If we assume that a PE has a single control flow, local scheduling is required for both hardware and software. Different strategies may be used for the various PEs depending on the processes mapped to the PE. While periodic scheduling is well suited to data flow tasks with (cyclo-)static data flow such as the motor control in fig. 1, it can be less efficient for reactive processes. In fig. 1 this is obvious, when  $t_{I101,max} < t_{I1,max}$ . To support such cases, we use a static scheduling approach, but reserve part of the PE cycles for preemptions of a single user defined process, if this PE is a processor. Implementation details are given below. With this exception, local hardware and software scheduling can use the same approach.

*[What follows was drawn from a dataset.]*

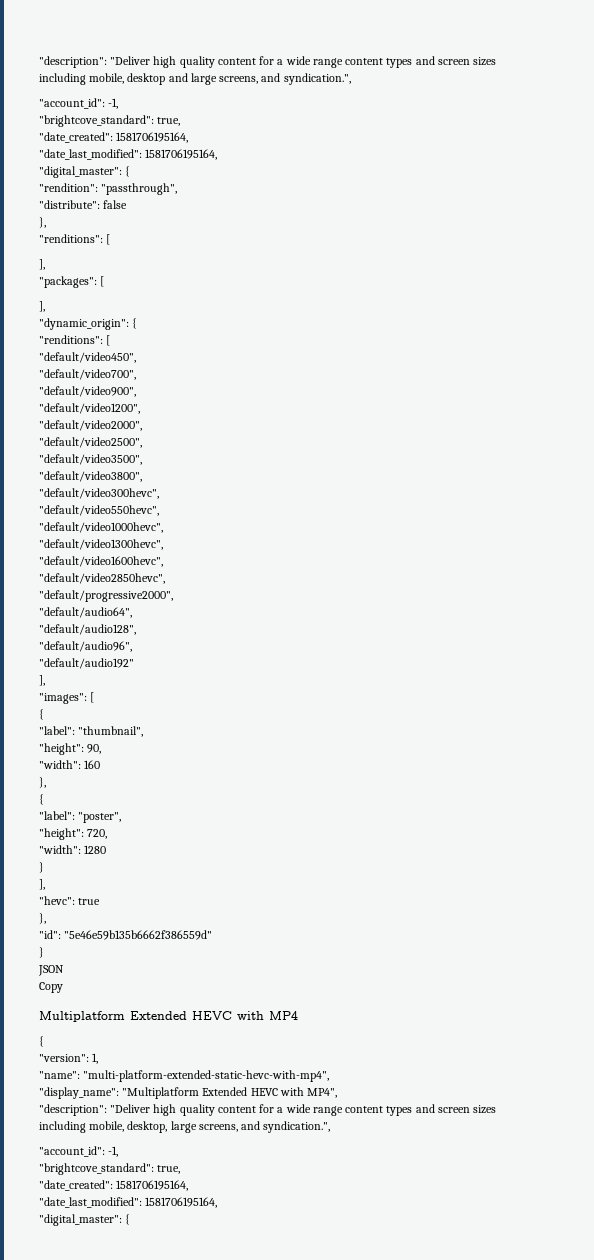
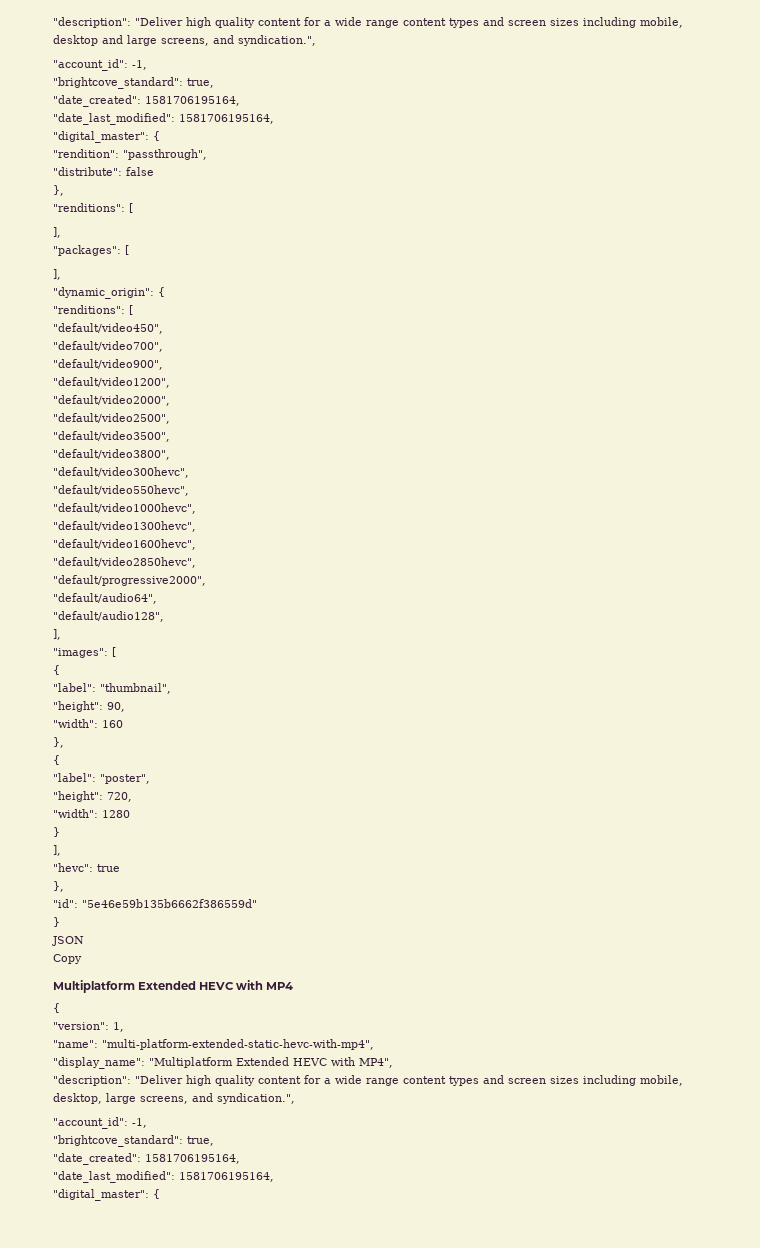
- "default/audio96",
- "default/audio192"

The second characteristic distinguishes processes with static and with dynamic control and data flow. As an example,  $P_3$  in fig. 1 must react to sporadic control information from  $P_2$ . This would be implemented with conditional control and data flow in  $P_3$ .

If the branches of a conditional construct in a process are split for fine grain partioning optimization, then scheduling should make use of the mutual exclusion of branches to avoid redundant assignment of execution time. If during optimization, the branches are mapped to different PEs, (additional) conditional data flow between PEs will result. In the current approach, we avoid this situation by not splitting the branches of a conditional construct, except for loops with fixed bounds. This, however, is a limitation of the current scheduling approach, which does not yet handle mutual exclusion, rather than a fundamental limitation of static nonpreemptive scheduling.

#### 4. Timing constraint transformation

The scheduling model requires timing constraint transformation. First, we must derive process periods for the reactive processes. These periods induce other periods along reactive process chains. The trouble in co-design is that the execution times and, as a consequence, the required period depends on the PE characteristics as we will see in the sequel.

For global static scheduling, we first replace the external event periods  $t_{I,max}$  by rate constraints for the reactive processes. The  $P_1$  period must at most be  $t_{I1,min}$ . If we can buffer a single event, it is sufficient to require  $t_{pel} < t_{Pr1,max} < t_{I1,min}$  to react to all input events. Since, now,  $P_1$  reads the input events only in intervals of  $t_{p1}$  instead of instantaneously, latency increases with the resulting requirement  $t_{Pr1,max} < t_{I101,max} - t_{exeP1,max}$ .

In general, this holds for all input events  $I_j$  and interface processes  $P_i$  of a system:

$$\forall_{i,j,k}: t_{rPi,max} < Min(t_{Ij,min}, t_{IjOk,min} - t_{exePik}),$$

where  $t_{exePik}$  is the execution time from reading input  $I_1$  to sending output  $O_k$ , where  $O_k$  is an I/O event.

Internal process periods can be derived from I/O constraints and the rate of other processes. In case of a single rate of all processes, it is an optimization problem to distribute the different I/O constraints over several inter process constraints [19] of a reactive process chain (e.g.  $P_1$ ,  $P_2$ ,  $P_3$ ) since only the sum of all constraints must match the I/O constraint (e.g.  $t_{I1O2,max}$ ).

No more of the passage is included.